Only one stretch of the data below is needed: the line with "Kingma | Lecture: 2 -> 1" through the last line. Output it exactly and drop the pictures.

Structured diff data –
····················

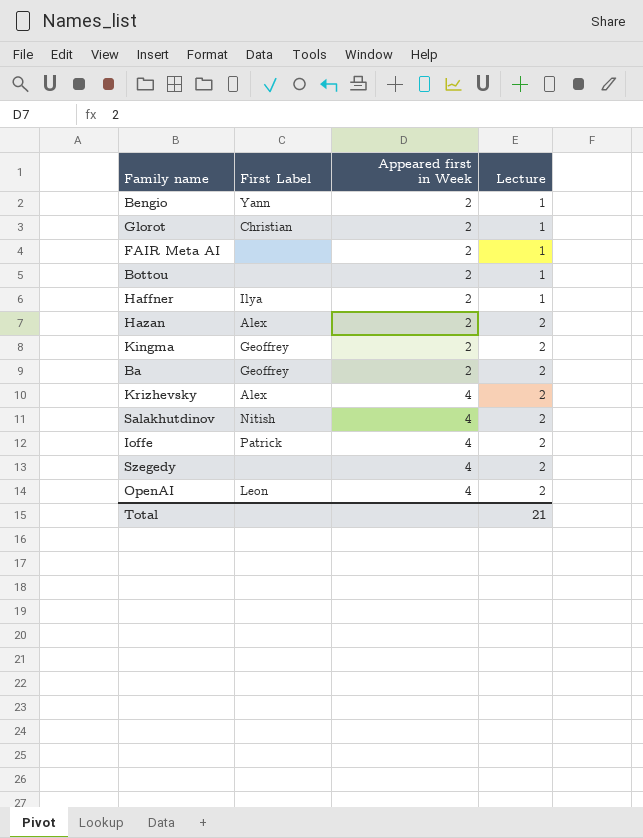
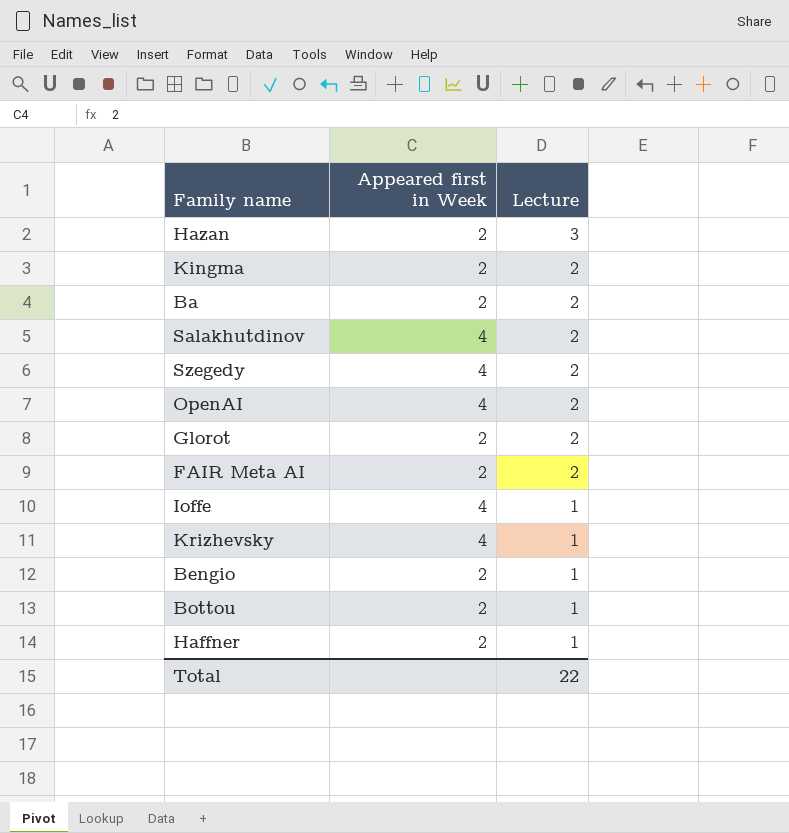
row order: Appeared first in Week ascending -> Lecture descending
column First Label | position: 2 -> none
Hazan | Lecture: 2 -> 3
Glorot | Lecture: 1 -> 2
FAIR Meta AI | Lecture: 1 -> 2
Ioffe | Lecture: 2 -> 1
Krizhevsky | Lecture: 2 -> 1
Total | Lecture: 21 -> 22

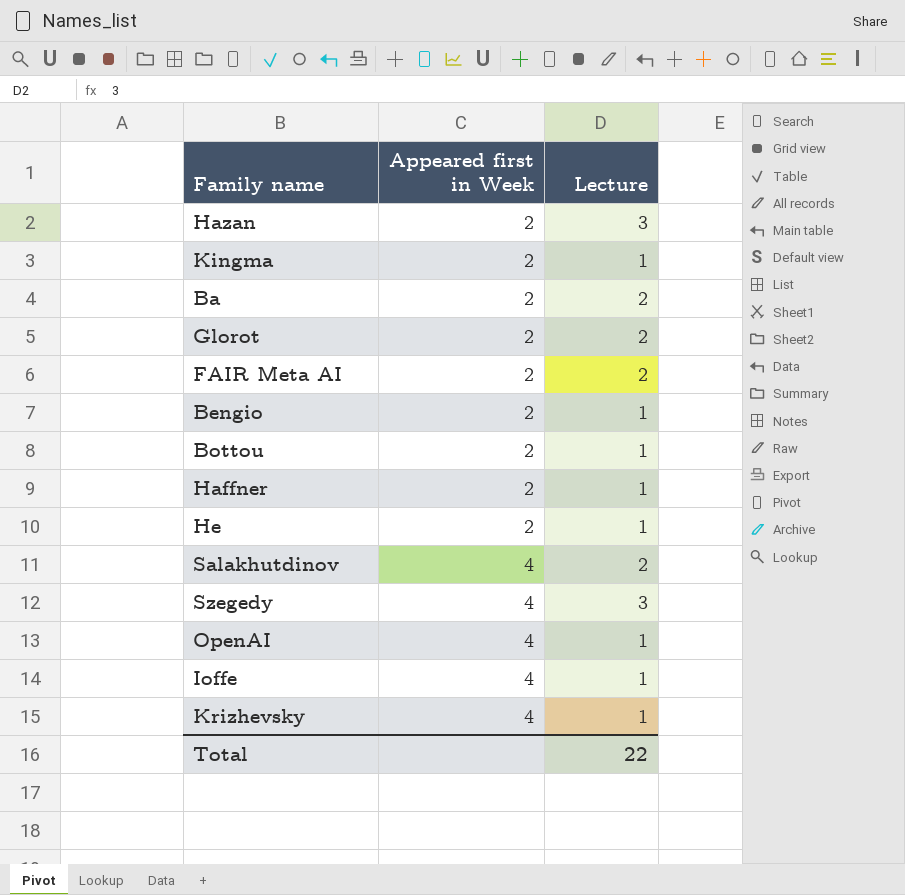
row order: Lecture descending -> Appeared first in Week ascending
Kingma | Lecture: 2 -> 1
row He: none -> 2 | 1
Szegedy | Lecture: 2 -> 3
OpenAI | Lecture: 2 -> 1

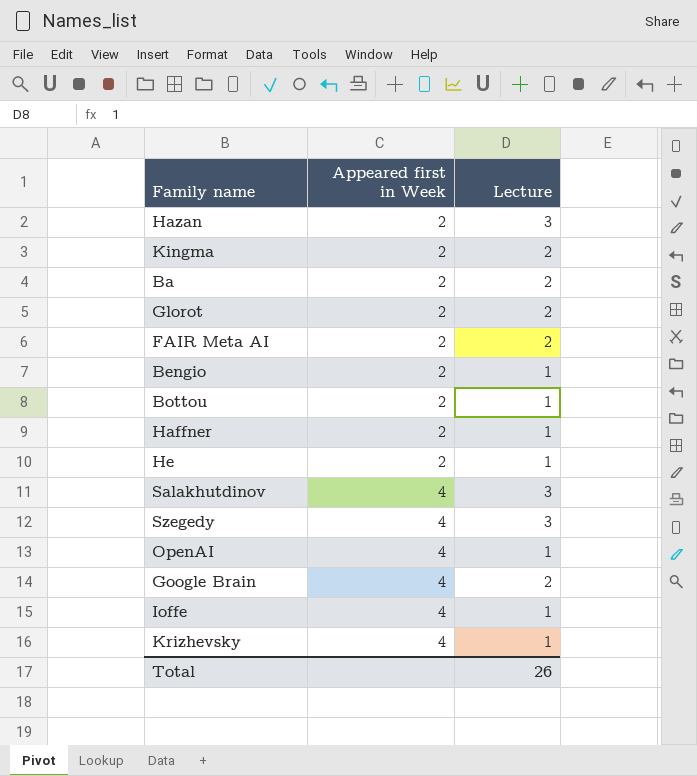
Kingma | Lecture: 1 -> 2
Salakhutdinov | Lecture: 2 -> 3
row Google Brain: none -> 4 | 2
Total | Lecture: 22 -> 26

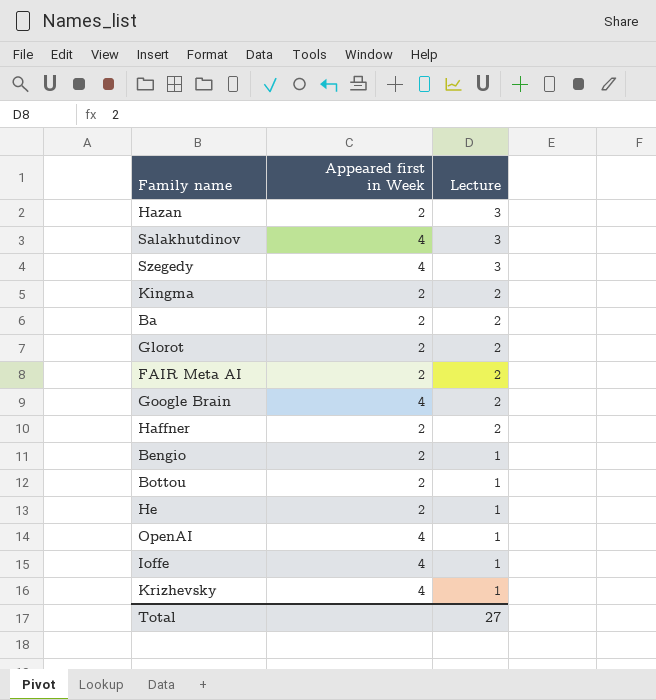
row order: Appeared first in Week ascending -> Lecture descending
Haffner | Lecture: 1 -> 2
Total | Lecture: 26 -> 27

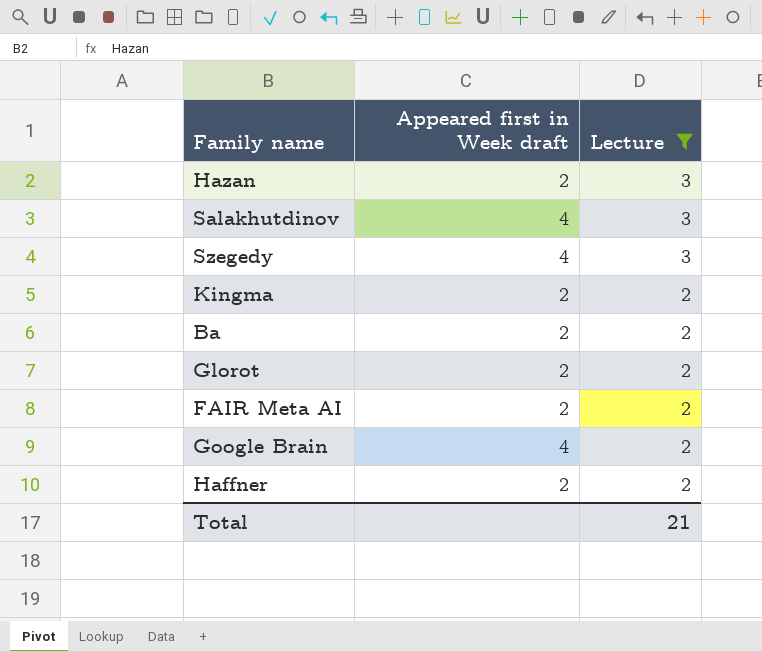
filter: none -> Lecture != 1
column name: Appeared first in Week -> Appeared first in Week draft
Total | Lecture: 27 -> 21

····················

YOUR RESPONSE –
Kingma | Lecture: 2 -> 1
row He: none -> 2 | 1
Szegedy | Lecture: 2 -> 3
OpenAI | Lecture: 2 -> 1

Kingma | Lecture: 1 -> 2
Salakhutdinov | Lecture: 2 -> 3
row Google Brain: none -> 4 | 2
Total | Lecture: 22 -> 26

row order: Appeared first in Week ascending -> Lecture descending
Haffner | Lecture: 1 -> 2
Total | Lecture: 26 -> 27

filter: none -> Lecture != 1
column name: Appeared first in Week -> Appeared first in Week draft
Total | Lecture: 27 -> 21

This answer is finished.